* _WORK TASK_: Each line below that carries the string "Næringslivet" must appear in the answer.

* _DATASET EXCERPTS_:
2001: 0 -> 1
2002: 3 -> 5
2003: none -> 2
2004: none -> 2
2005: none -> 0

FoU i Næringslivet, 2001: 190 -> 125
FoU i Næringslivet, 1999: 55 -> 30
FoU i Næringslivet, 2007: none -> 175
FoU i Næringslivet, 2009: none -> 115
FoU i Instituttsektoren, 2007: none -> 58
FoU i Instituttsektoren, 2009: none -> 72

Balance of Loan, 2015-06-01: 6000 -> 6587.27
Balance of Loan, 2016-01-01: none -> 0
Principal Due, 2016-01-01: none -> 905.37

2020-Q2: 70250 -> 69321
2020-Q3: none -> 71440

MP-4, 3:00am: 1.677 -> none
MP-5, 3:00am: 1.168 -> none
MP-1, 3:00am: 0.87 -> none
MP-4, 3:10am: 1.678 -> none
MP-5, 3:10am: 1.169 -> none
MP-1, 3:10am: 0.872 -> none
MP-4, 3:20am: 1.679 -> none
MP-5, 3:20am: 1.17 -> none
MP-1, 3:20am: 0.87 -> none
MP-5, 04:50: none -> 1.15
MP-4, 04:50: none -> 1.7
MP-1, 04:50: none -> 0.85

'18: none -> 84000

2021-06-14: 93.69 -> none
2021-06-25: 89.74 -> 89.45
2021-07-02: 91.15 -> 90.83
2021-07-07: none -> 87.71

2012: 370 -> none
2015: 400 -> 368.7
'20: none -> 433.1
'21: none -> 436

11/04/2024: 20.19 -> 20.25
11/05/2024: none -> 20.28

* _SOLUTION FOR THIS PROBLEM_:
FoU i Næringslivet, 2001: 190 -> 125
FoU i Næringslivet, 1999: 55 -> 30
FoU i Næringslivet, 2007: none -> 175
FoU i Næringslivet, 2009: none -> 115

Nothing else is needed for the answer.